About this task: Down to the last line, print the entries below exactly, and keep every picture out of the copy.

Revision comparison data
++++
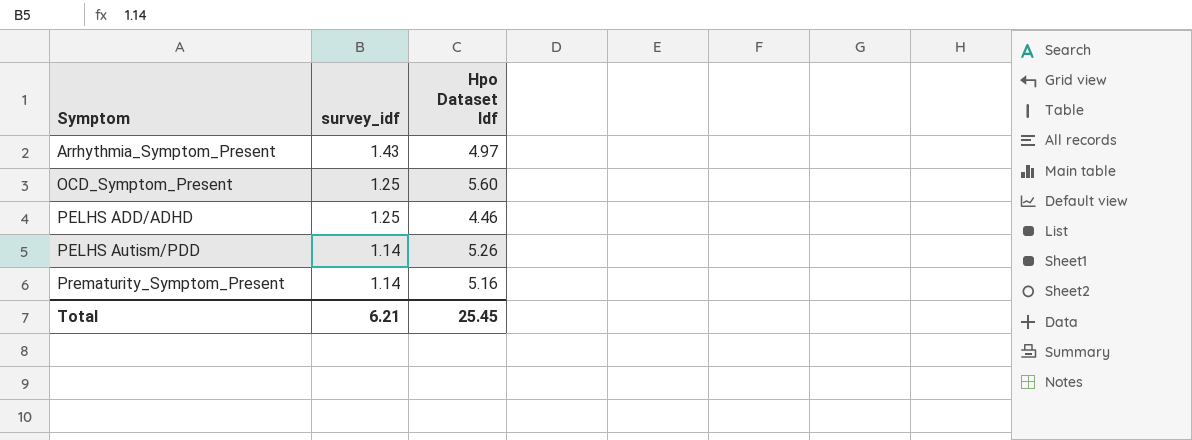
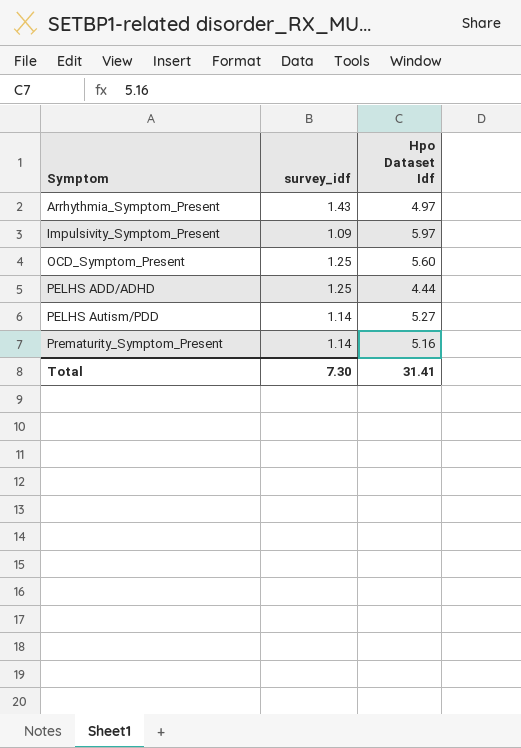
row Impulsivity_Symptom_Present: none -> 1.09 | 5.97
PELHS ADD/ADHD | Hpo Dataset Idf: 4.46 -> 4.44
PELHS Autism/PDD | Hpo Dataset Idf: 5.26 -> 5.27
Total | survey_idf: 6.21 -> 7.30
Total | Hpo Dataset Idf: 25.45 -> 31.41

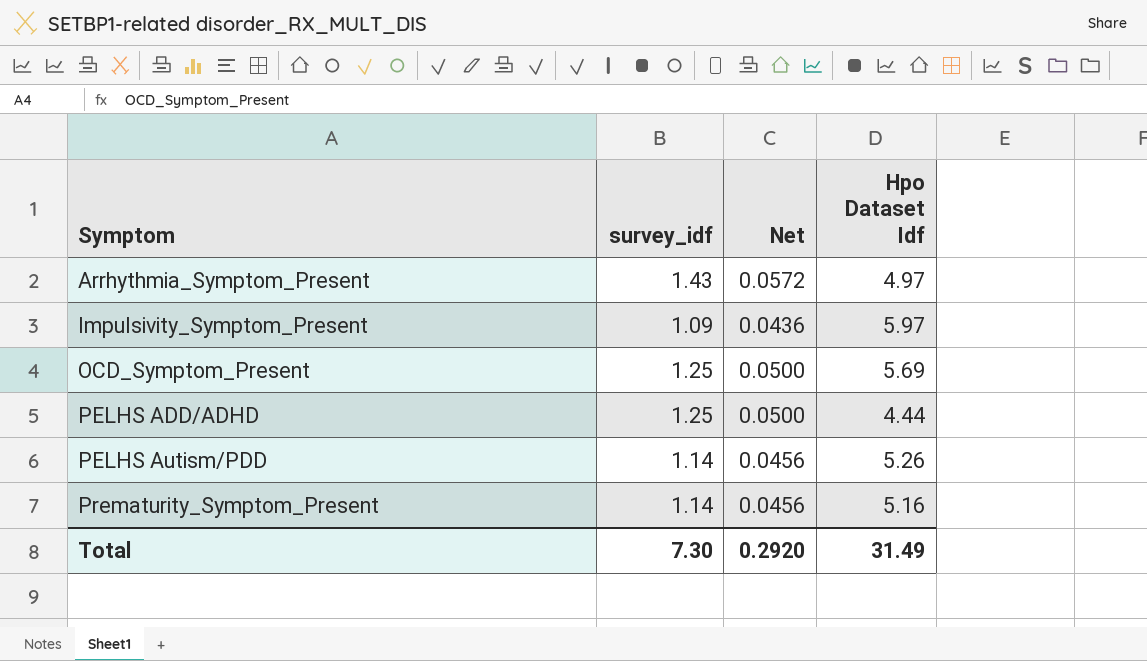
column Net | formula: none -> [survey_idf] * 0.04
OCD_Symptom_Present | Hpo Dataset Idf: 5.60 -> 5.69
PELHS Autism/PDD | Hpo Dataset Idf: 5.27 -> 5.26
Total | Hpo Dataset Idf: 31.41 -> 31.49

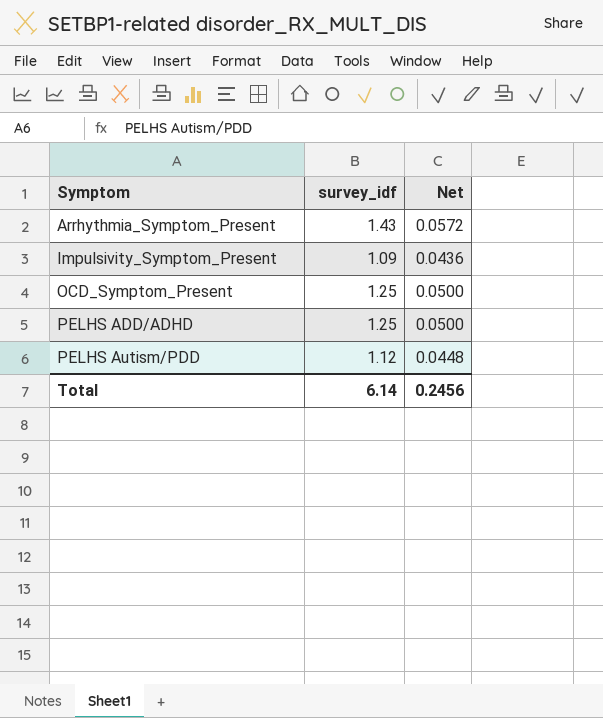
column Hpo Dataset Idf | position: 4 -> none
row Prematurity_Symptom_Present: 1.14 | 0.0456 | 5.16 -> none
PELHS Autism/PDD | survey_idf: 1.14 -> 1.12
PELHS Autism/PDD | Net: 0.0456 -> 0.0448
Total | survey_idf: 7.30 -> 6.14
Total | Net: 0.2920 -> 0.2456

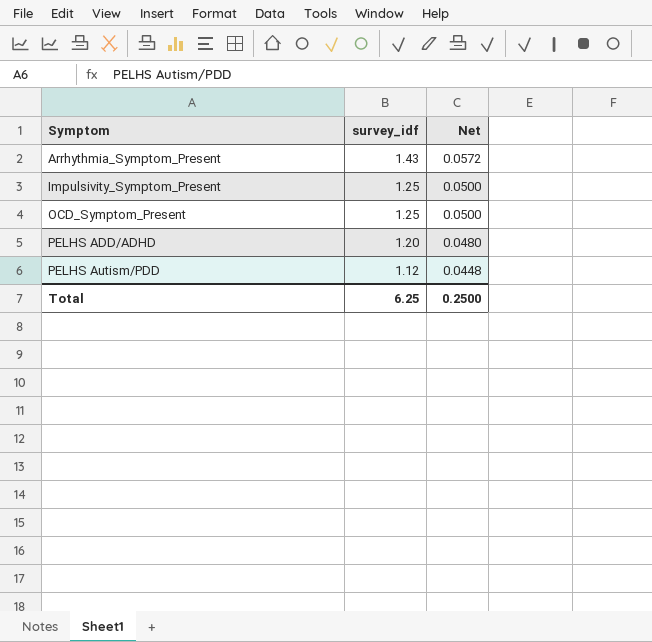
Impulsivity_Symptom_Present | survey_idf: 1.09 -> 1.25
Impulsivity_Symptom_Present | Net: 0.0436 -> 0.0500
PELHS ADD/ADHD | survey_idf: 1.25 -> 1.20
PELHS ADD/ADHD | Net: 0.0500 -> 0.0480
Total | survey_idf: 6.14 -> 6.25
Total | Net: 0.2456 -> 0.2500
++++
Exercise result:
row Impulsivity_Symptom_Present: none -> 1.09 | 5.97
PELHS ADD/ADHD | Hpo Dataset Idf: 4.46 -> 4.44
PELHS Autism/PDD | Hpo Dataset Idf: 5.26 -> 5.27
Total | survey_idf: 6.21 -> 7.30
Total | Hpo Dataset Idf: 25.45 -> 31.41

column Net | formula: none -> [survey_idf] * 0.04
OCD_Symptom_Present | Hpo Dataset Idf: 5.60 -> 5.69
PELHS Autism/PDD | Hpo Dataset Idf: 5.27 -> 5.26
Total | Hpo Dataset Idf: 31.41 -> 31.49

column Hpo Dataset Idf | position: 4 -> none
row Prematurity_Symptom_Present: 1.14 | 0.0456 | 5.16 -> none
PELHS Autism/PDD | survey_idf: 1.14 -> 1.12
PELHS Autism/PDD | Net: 0.0456 -> 0.0448
Total | survey_idf: 7.30 -> 6.14
Total | Net: 0.2920 -> 0.2456

Impulsivity_Symptom_Present | survey_idf: 1.09 -> 1.25
Impulsivity_Symptom_Present | Net: 0.0436 -> 0.0500
PELHS ADD/ADHD | survey_idf: 1.25 -> 1.20
PELHS ADD/ADHD | Net: 0.0500 -> 0.0480
Total | survey_idf: 6.14 -> 6.25
Total | Net: 0.2456 -> 0.2500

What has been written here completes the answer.